WORK INSTRUCTION: Take the lines from the one with "48px; top: 0;" through the end of the material below and repeat them exactly, dropping every picture.

INFORMATION:
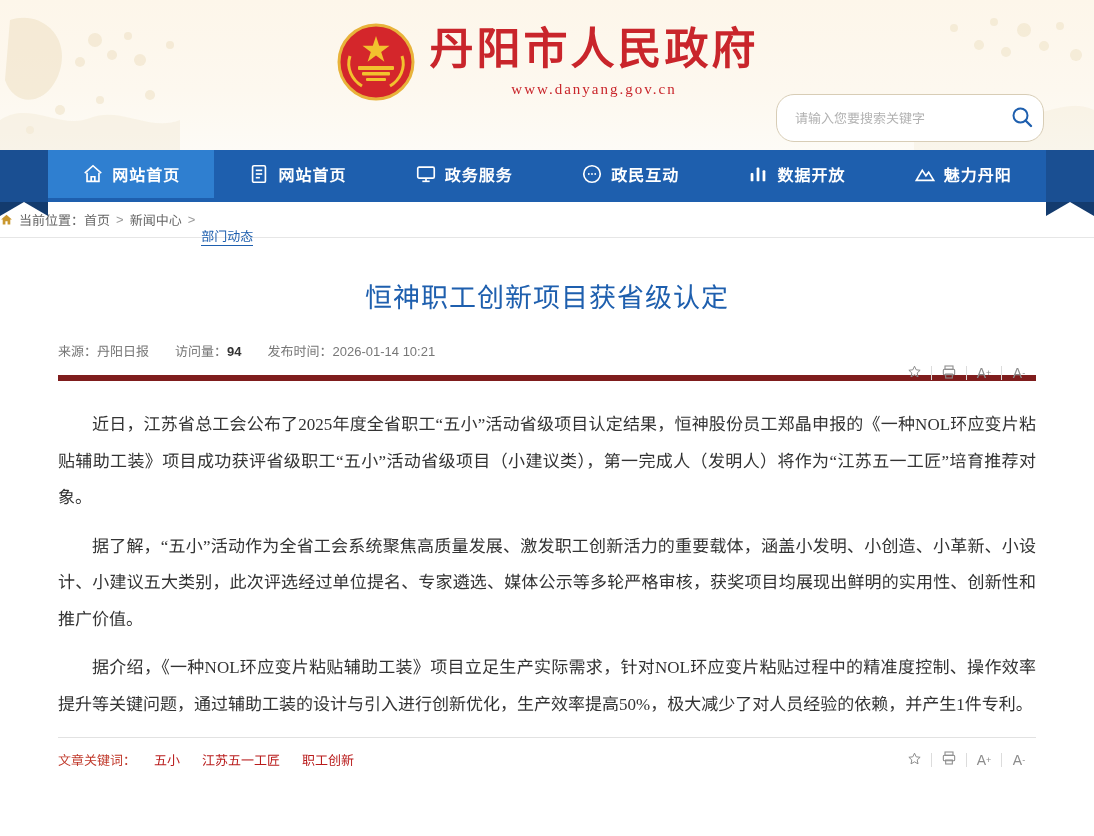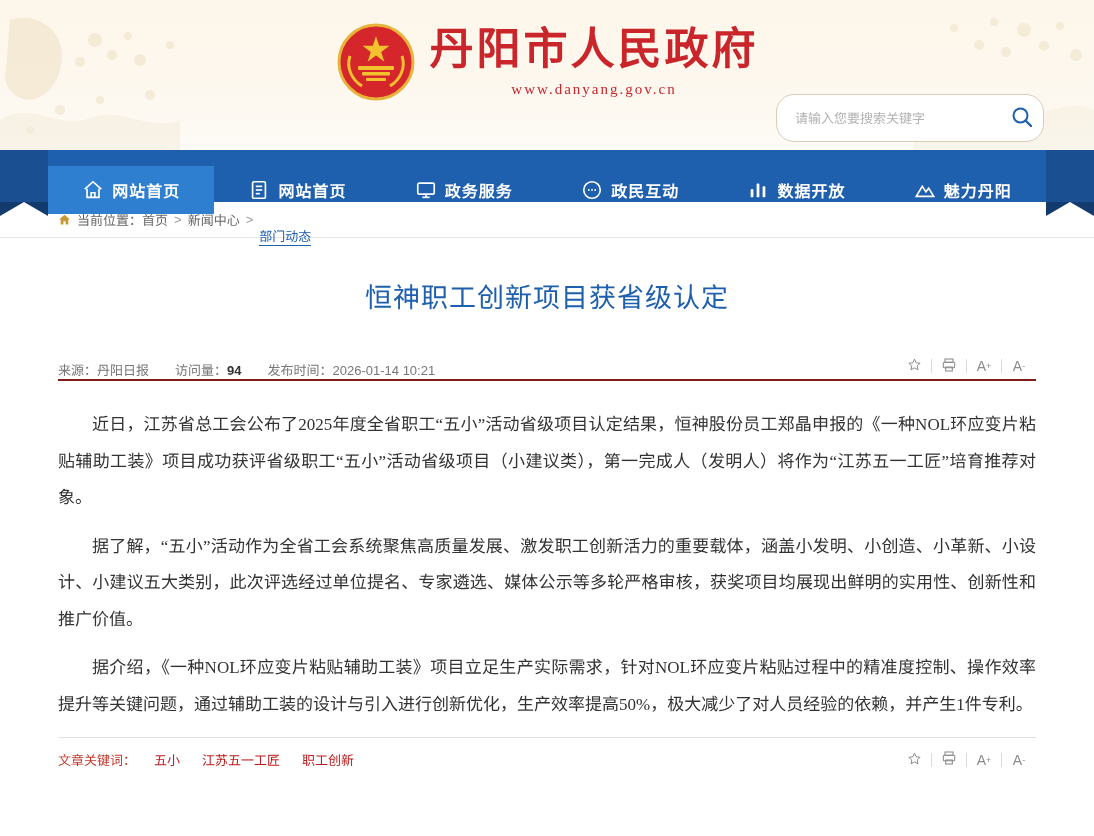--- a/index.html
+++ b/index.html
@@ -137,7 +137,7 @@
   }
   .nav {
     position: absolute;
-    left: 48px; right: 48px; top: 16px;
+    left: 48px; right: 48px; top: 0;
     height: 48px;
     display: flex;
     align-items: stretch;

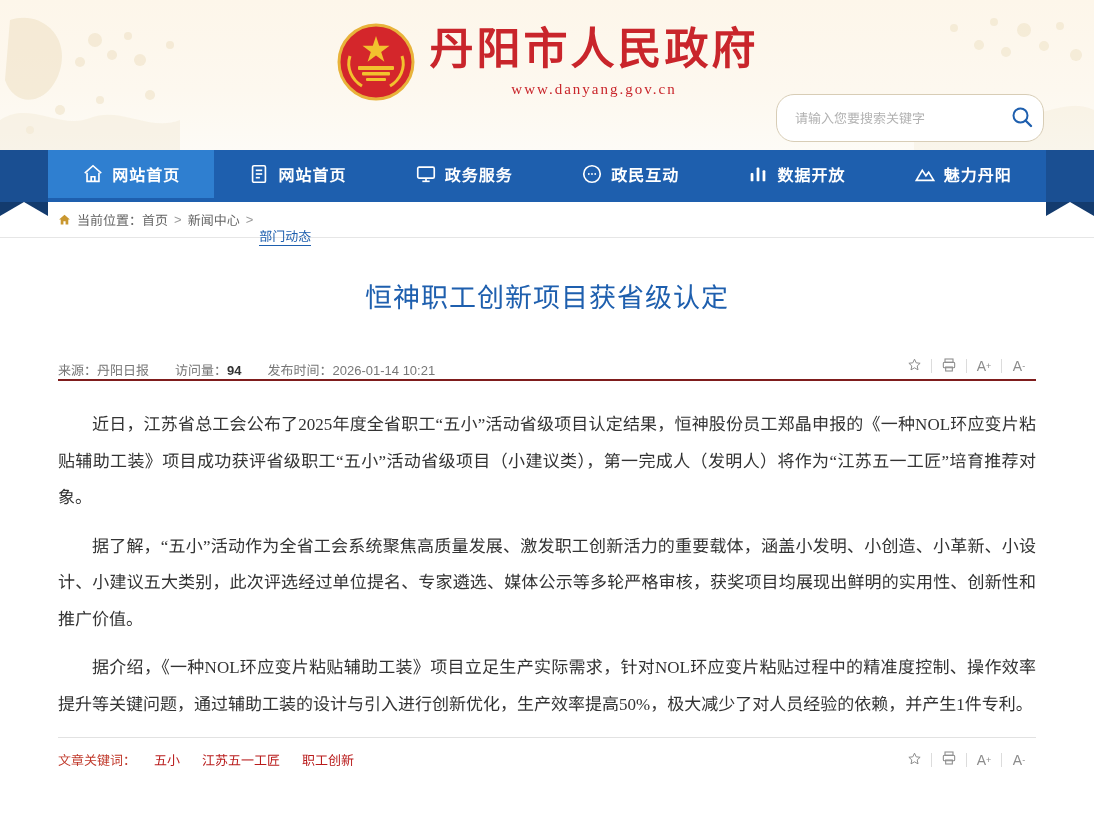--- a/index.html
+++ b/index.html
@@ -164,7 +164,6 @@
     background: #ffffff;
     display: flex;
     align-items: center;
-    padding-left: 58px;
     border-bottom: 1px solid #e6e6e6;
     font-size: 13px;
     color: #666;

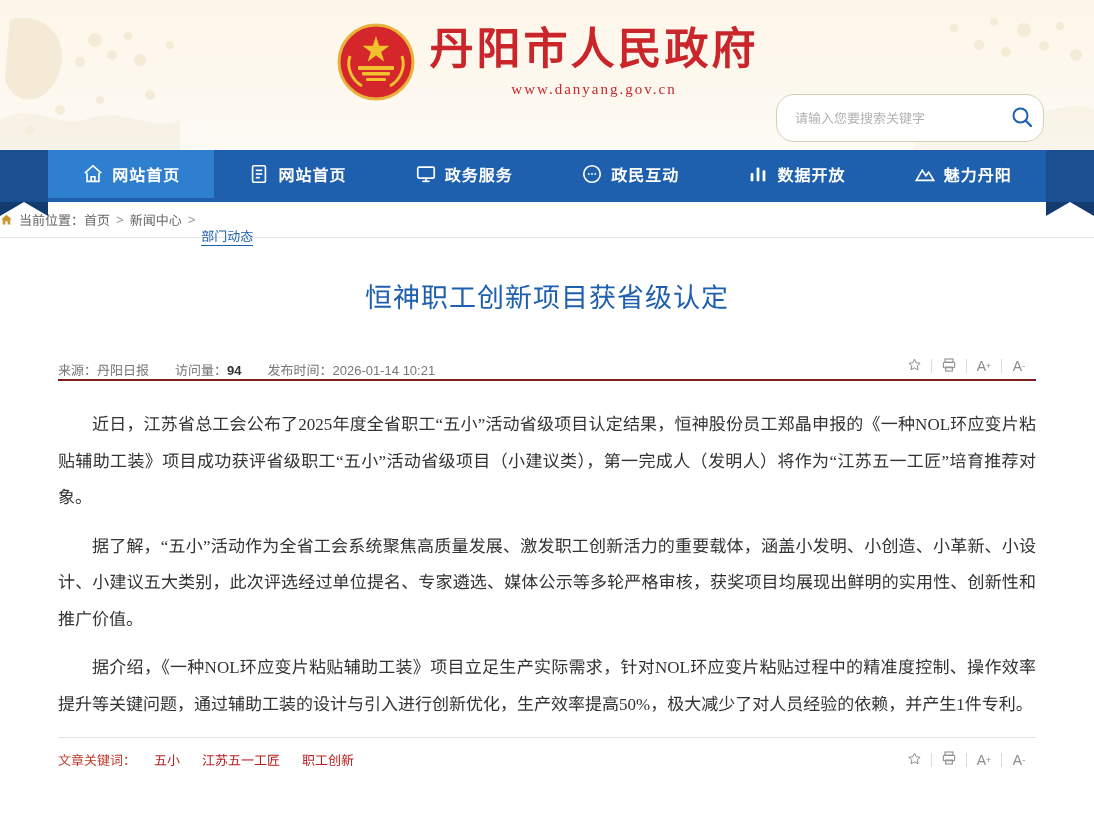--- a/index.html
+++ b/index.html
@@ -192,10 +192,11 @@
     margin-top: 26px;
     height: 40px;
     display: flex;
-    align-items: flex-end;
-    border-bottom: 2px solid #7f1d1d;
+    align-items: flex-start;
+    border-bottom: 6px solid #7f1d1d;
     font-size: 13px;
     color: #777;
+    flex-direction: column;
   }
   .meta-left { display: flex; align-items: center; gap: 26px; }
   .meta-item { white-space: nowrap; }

SOLUTION BELOW:
+    left: 48px; right: 48px; top: 0;
     height: 48px;
     display: flex;
     align-items: stretch;

--- a/index.html
+++ b/index.html
@@ -164,7 +164,6 @@
     background: #ffffff;
     display: flex;
     align-items: center;
-    padding-left: 58px;
     border-bottom: 1px solid #e6e6e6;
     font-size: 13px;
     color: #666;

--- a/index.html
+++ b/index.html
@@ -192,10 +192,11 @@
     margin-top: 26px;
     height: 40px;
     display: flex;
-    align-items: flex-end;
-    border-bottom: 2px solid #7f1d1d;
+    align-items: flex-start;
+    border-bottom: 6px solid #7f1d1d;
     font-size: 13px;
     color: #777;
+    flex-direction: column;
   }
   .meta-left { display: flex; align-items: center; gap: 26px; }
   .meta-item { white-space: nowrap; }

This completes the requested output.